After the Second World War, Canadian forces and units of the British Army of the Rhine conducted military exercises on the Lüneburg Heath from 1945 as part of their occupation rights. There was initially no defined training area. The site of the former German military airfield became Reinsehlen Camp and was used continuously by British armoured units from 1950. In the early years, the occupying forces continually extended their exercise area until they reached as far as the Wilseder Berg, but they pulled back again in the late 1940s. From 1948 they no longer exercised all year round, but restricted training to eight months of the year.
The president of the Nature Reserve Society (Verein Naturschutzpark) or VNP, Alfred Toepfer, fought for the preservation of the reserves, but the British commander-in-chief only offered farmland and grassland areas that were desperately needed to feed the population.

In the wake of the integration of West Germany into the West, the country joined NATO in 1955, whereupon the occupation statute ceased to operate. The Paris Peace Treaties contained a new regulation for the presence of foreign troops in West Germany, which henceforth became known as "Sending States' Forces", stationed in Germany to help defend the country against possible invasion by the Soviet-controlled Warsaw Pact. In 1956 the Canadians largely stopped exercising in this area. That year the British withdrew from an area of 600 hectares near Haverbeck, after major protests by the locals.

== Agreement ==
On 3 August 1959 the Federal Republic of Germany, Canada and the United Kingdom signed a special agreement in Bonn permitting exercises in the area of Soltau-Lüneburg in order to be able to train to defend Germany in the event of attack during the Cold War. The agreement was included in Article 19 of the NATO Status of Forces Agreement (SOFA). Due to its protracted ratification, the law was not published in the statute book until 1961 and it went into force on 1 July 1963 as the Soltau-Lüneburg Agreement (Soltau-Lüneburg-Abkommen). In 1965 a Standing Committee for the Soltau-Lüneburg Agreement (Ständiger Ausschuss für das Soltau-Lüneburg-Abkommen) was formed. It handled complaints, strove to balance the interests of different parties and coordinated civilian and military issues.
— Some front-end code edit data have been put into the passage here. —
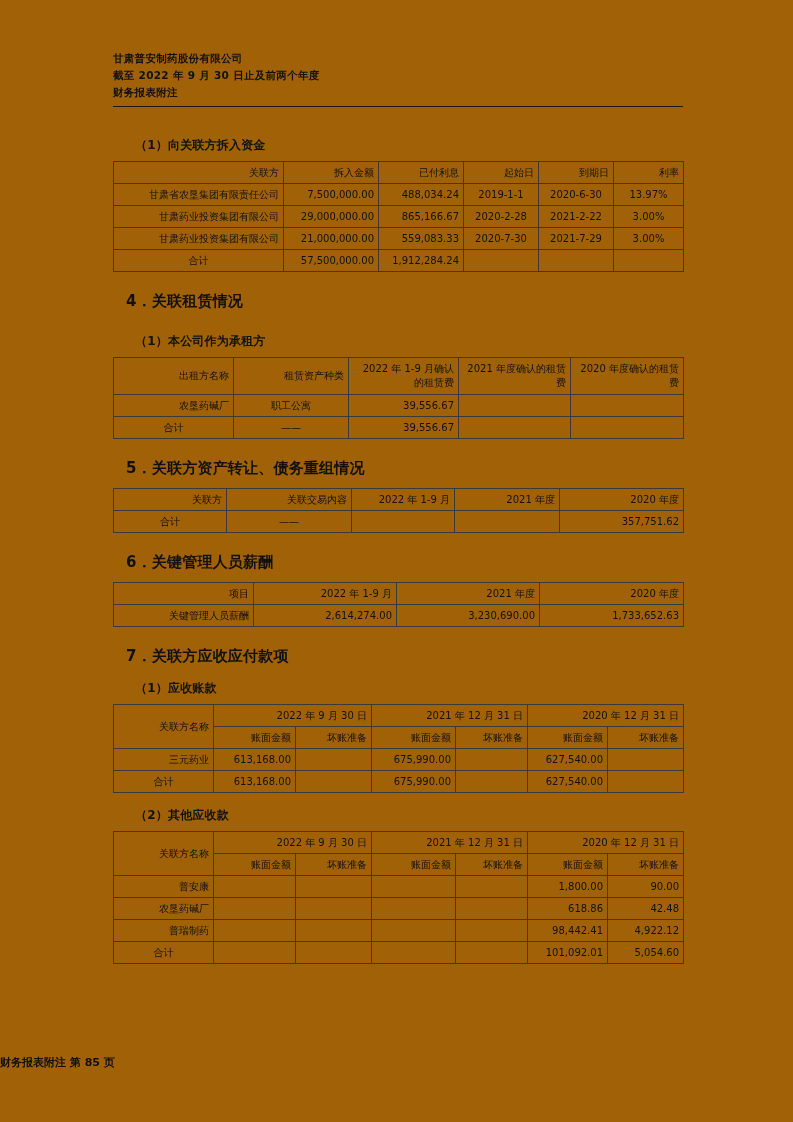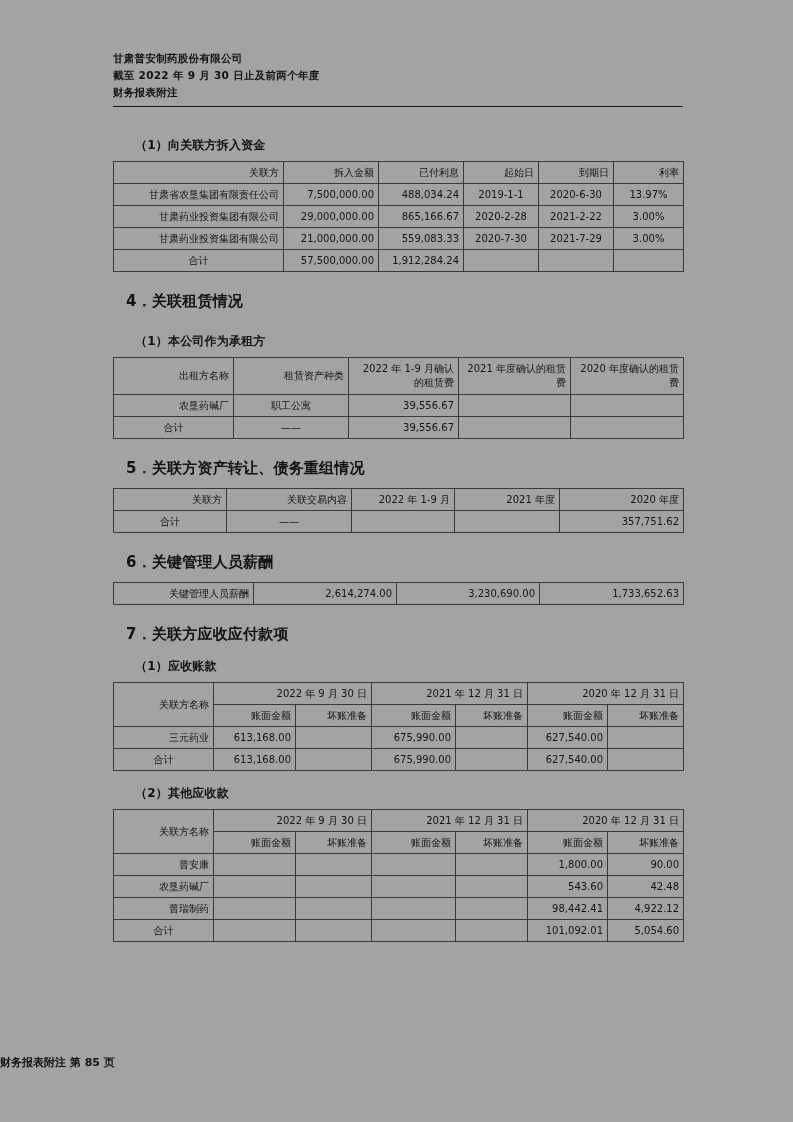"甘肃普安制药股份有限公司" .page { background: #a3a3a3 -> #a16207 }
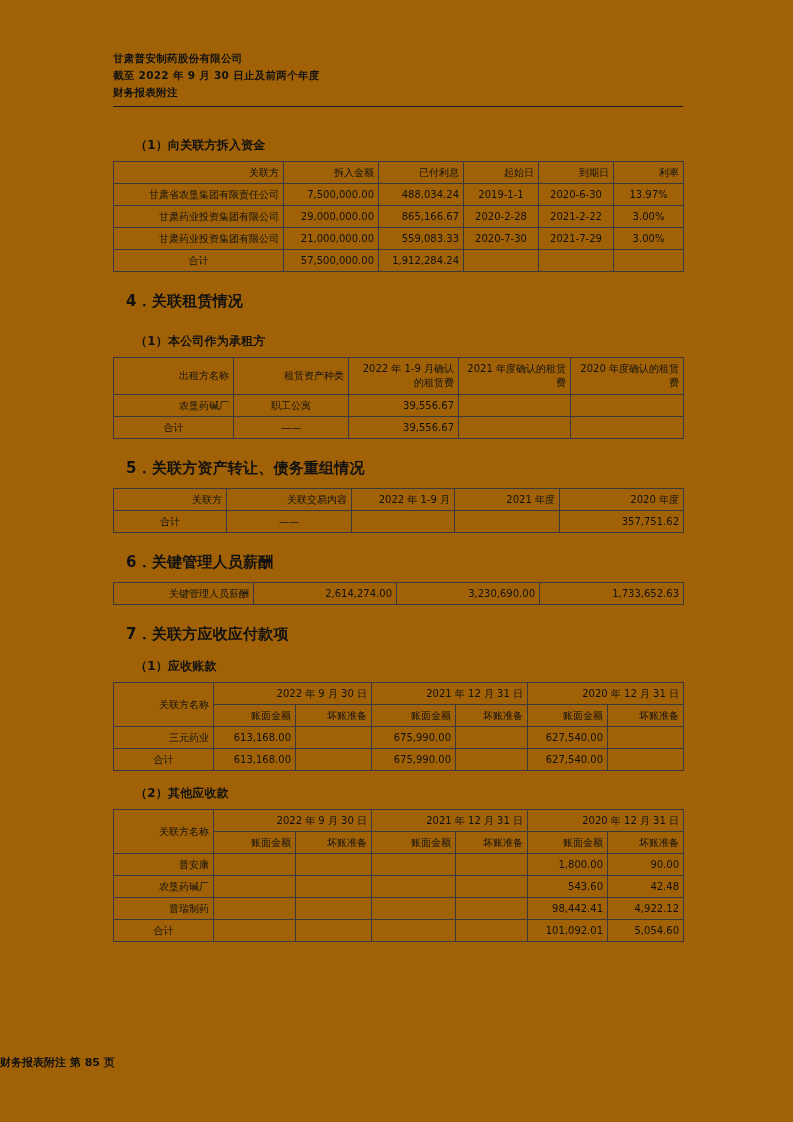"项目" tr { html: none -> <tr> <td>项目</td> <td>2022 年 1-9 月</td> <td>2021 年度</td> <td>2020 年度</td> </tr> }
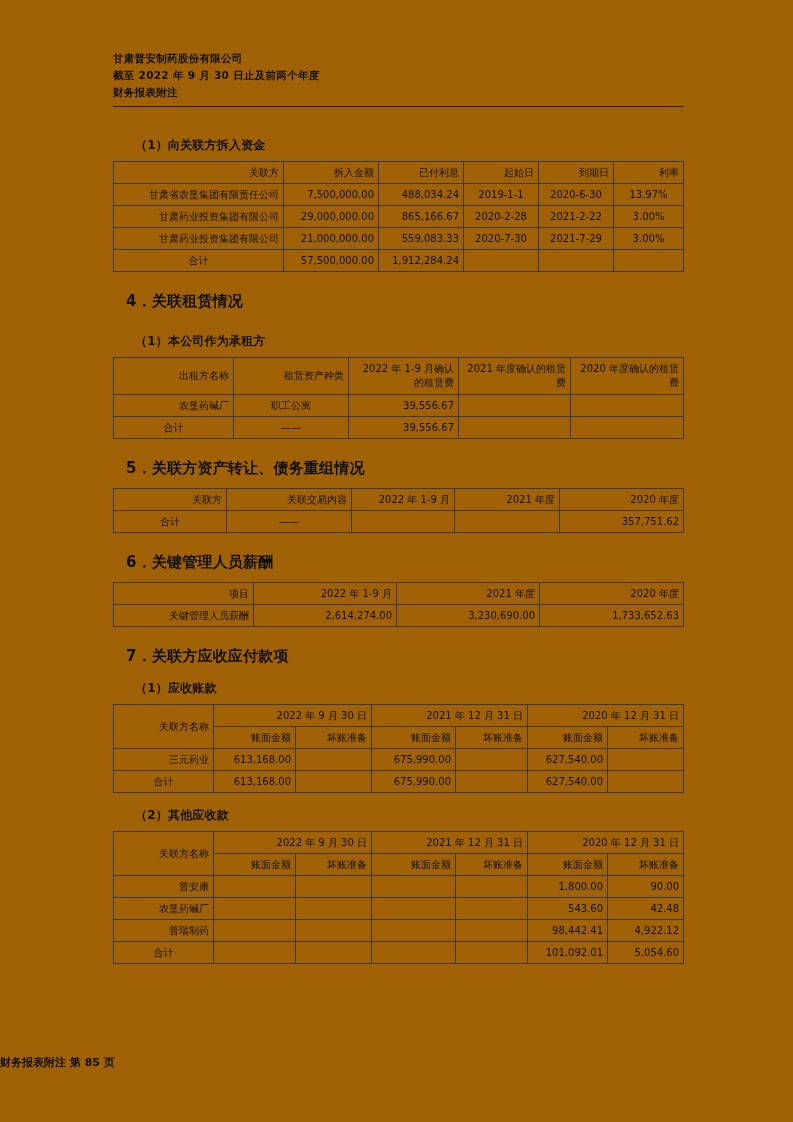"543.60" td.r { text: 543.60 -> 618.86 }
The agreement permitted stationed troops to conduct exercises all-year-round within the specified area. Villages and farmsteads were not to be used as military objectives and armoured vehicles could not move on Sundays or public holidays.

== Location ==
The Soltau-Lüneburg Agreement designated an area, 40 km long and 10 km wide, between the towns of Soltau and Lüneburg, with an area of about 34,500 hectares, in which some 26,000 people lived. The federal government rented about 12% of the area, of which the stationed forces were given about 4,600 hectares as red areas (Rote Flächen) for their continuous and unrestricted use. 3,700 hectares of red area belonged to the present-day county of Heidekreis, the remaining 900 ha to the county of Lüneburg. Before the agreement the military had been using 48,000 hectares for training purposes. The red areas were set aside purely for the stationed troops, the Bundeswehr were not permitted to exercise on them.

== Impact ==
Around 1,800 landowners were required, under the agreement, to make their property available for military purposes. With over 1,600 hectares, the Nature Reserve Society was one of the landowners affected and they refused to accept the Soltau-Lüneburg Agreement from the outset, although their opposition came to nothing. Another 1,600 hectares belonged to private landowners. In 1970, several landowners were allowed to return their estates to agricultural use. In the mid-1970s, the VNP unsuccessfully sued, citing the unconstitutionality of the agreement before the county court in Lüneburg.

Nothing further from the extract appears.